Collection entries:
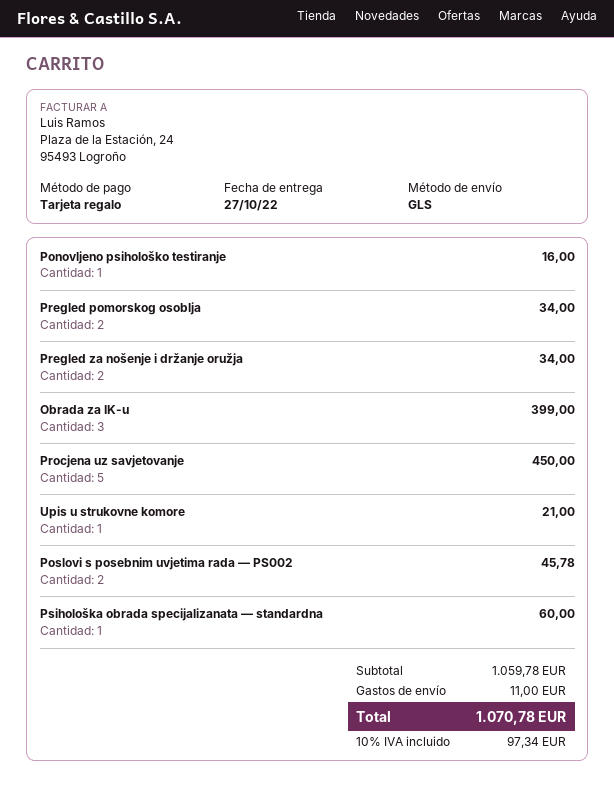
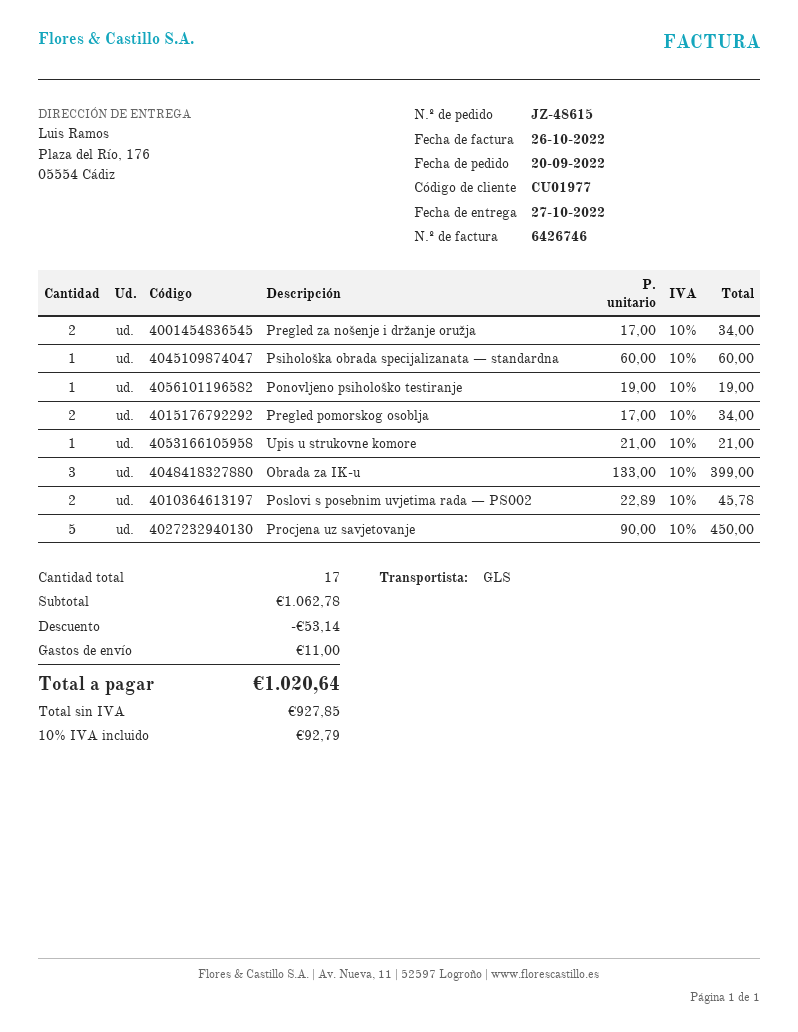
Ponovljeno psihološko testiranje: 1 for 16.00 -> 1 for 19.00
subtotal: 1059.78 -> 1062.78
discount: none -> 53.14
tax: 10% = 97.34 -> 10% = 92.79
total: 1070.78 -> 1020.64

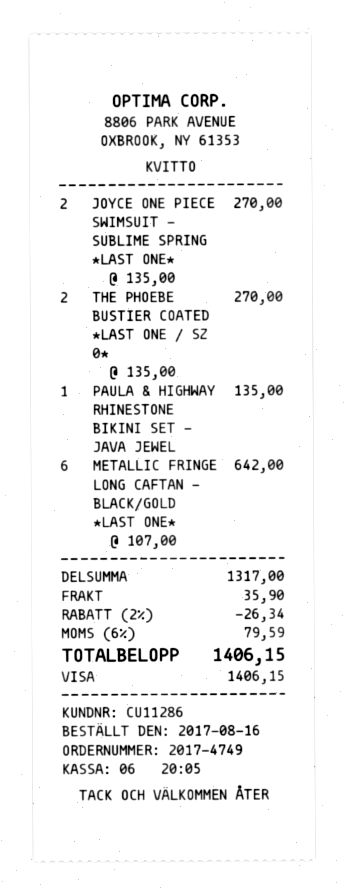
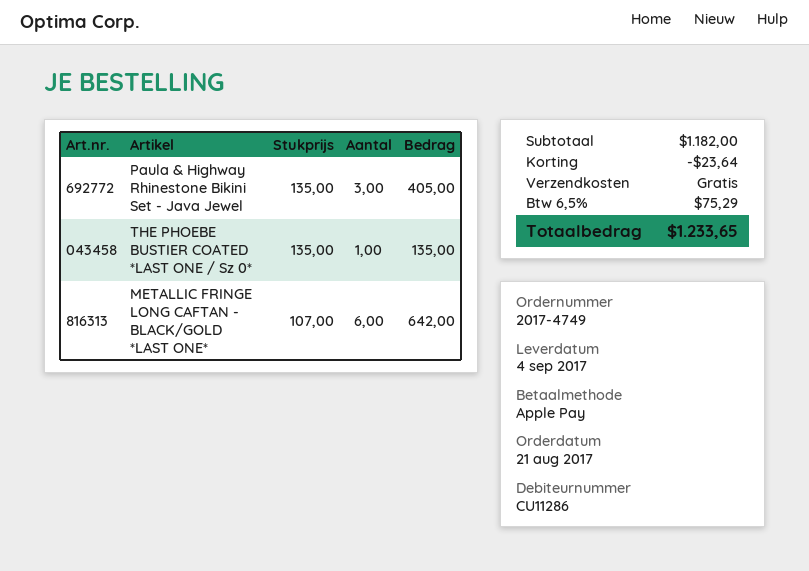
order date: 2017-08-16 -> 2017-08-21
payment method: Visa -> Apple Pay
JOYCE ONE PIECE SWIMSUIT - SUBLIME SPRING *LAST ONE*: 2 x 135.00 = 270.00 -> none
THE PHOEBE BUSTIER COATED *LAST ONE / SZ 0*: 2 x 135.00 = 270.00 -> 1 x 135.00 = 135.00
PAULA & HIGHWAY RHINESTONE BIKINI SET - JAVA JEWEL: 1 x 135.00 = 135.00 -> 3 x 135.00 = 405.00
subtotal: 1317.00 -> 1182.00
discount: 26.34 -> 23.64
shipping: 35.90 -> 0.00
tax: 6% = 79.59 -> 6.5% = 75.29
total: 1406.15 -> 1233.65

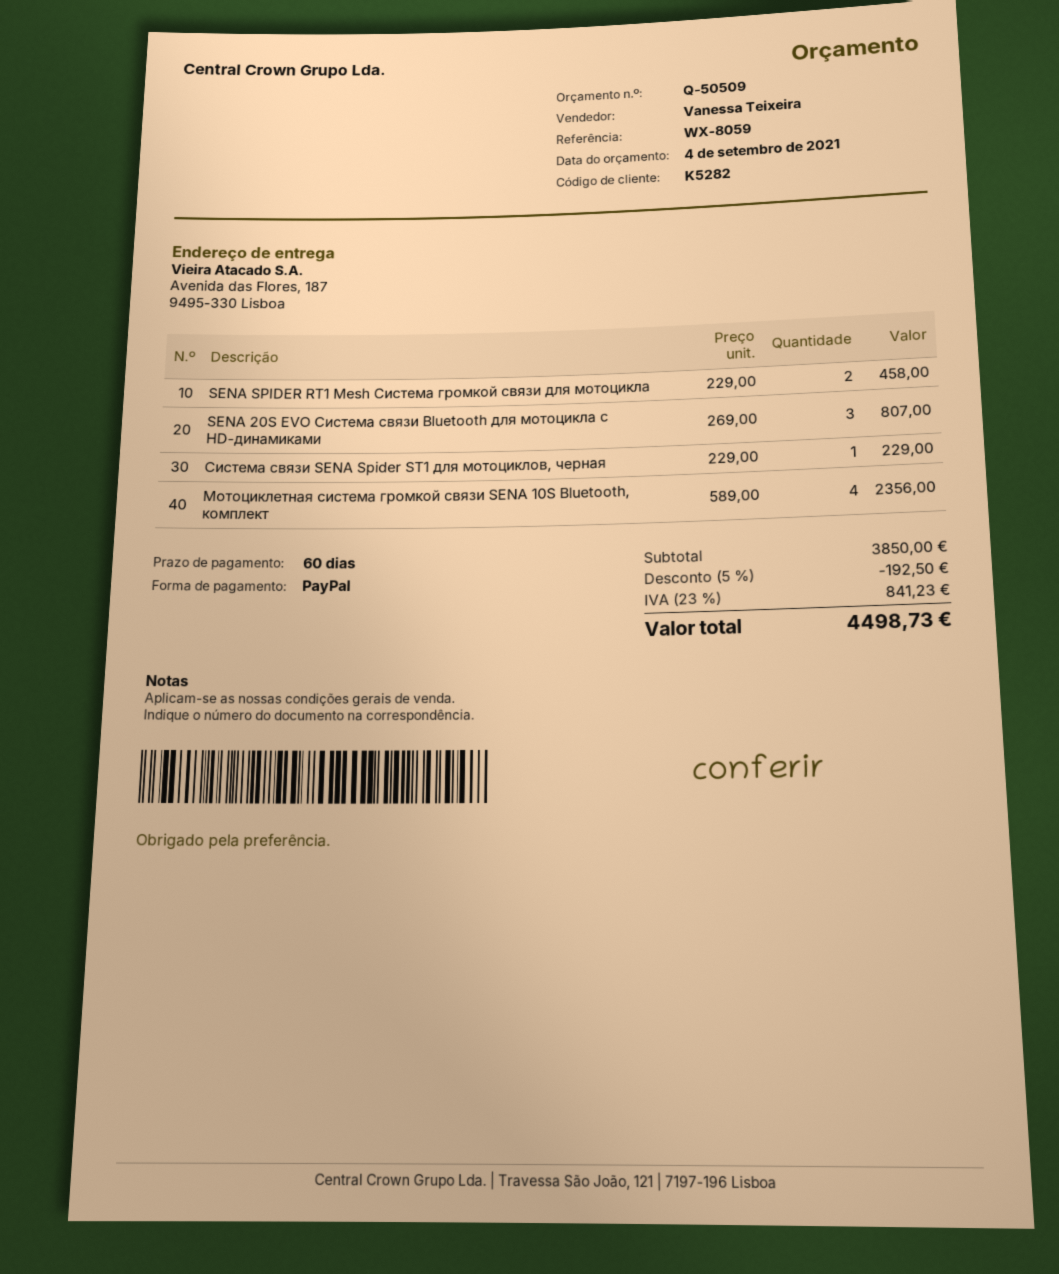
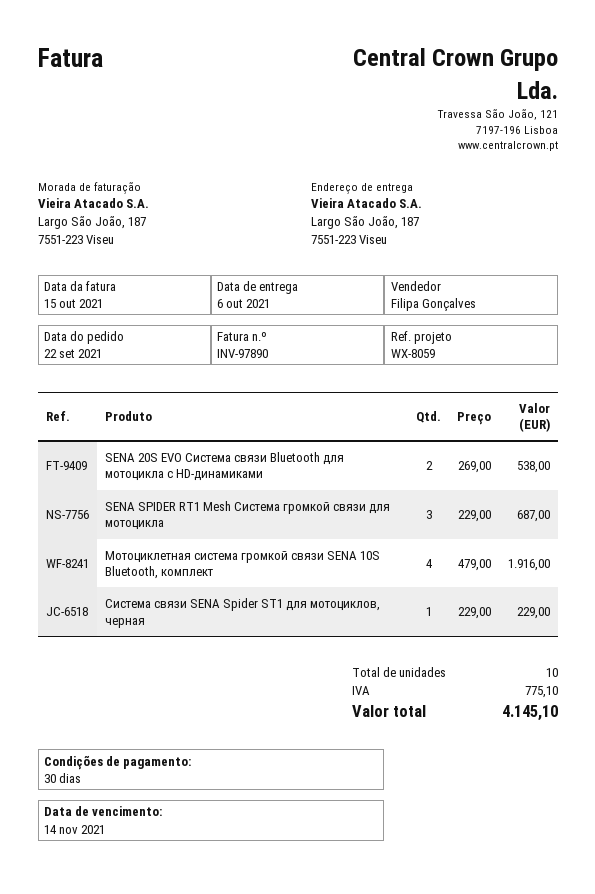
payment terms: 60 days -> 30 days
sales rep: Vanessa Teixeira -> Filipa Gonçalves
ship to: Avenida das Flores, 187, 9495-330 Lisboa -> Largo São João, 187, 7551-223 Viseu
SENA SPIDER RT1 Mesh Система громкой связи для мотоцикла: 2 x 229.00 = 458.00 -> 3 x 229.00 = 687.00
SENA 20S EVO Система связи Bluetooth для мотоцикла с HD-динамиками: 3 x 269.00 = 807.00 -> 2 x 269.00 = 538.00
Мотоциклетная система громкой связи SENA 10S Bluetooth, комплект: 4 x 589.00 = 2356.00 -> 4 x 479.00 = 1916.00
discount: 5% = 192.50 -> none
tax: 841.23 -> 775.10
total: 4498.73 -> 4145.10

## PROBLEM TO WORK ON
The lines above that hold the word "связи" should be found and copied out.

## REPLY TO THE TASK
SENA SPIDER RT1 Mesh Система громкой связи для мотоцикла: 2 x 229.00 = 458.00 -> 3 x 229.00 = 687.00
SENA 20S EVO Система связи Bluetooth для мотоцикла с HD-динамиками: 3 x 269.00 = 807.00 -> 2 x 269.00 = 538.00
Мотоциклетная система громкой связи SENA 10S Bluetooth, комплект: 4 x 589.00 = 2356.00 -> 4 x 479.00 = 1916.00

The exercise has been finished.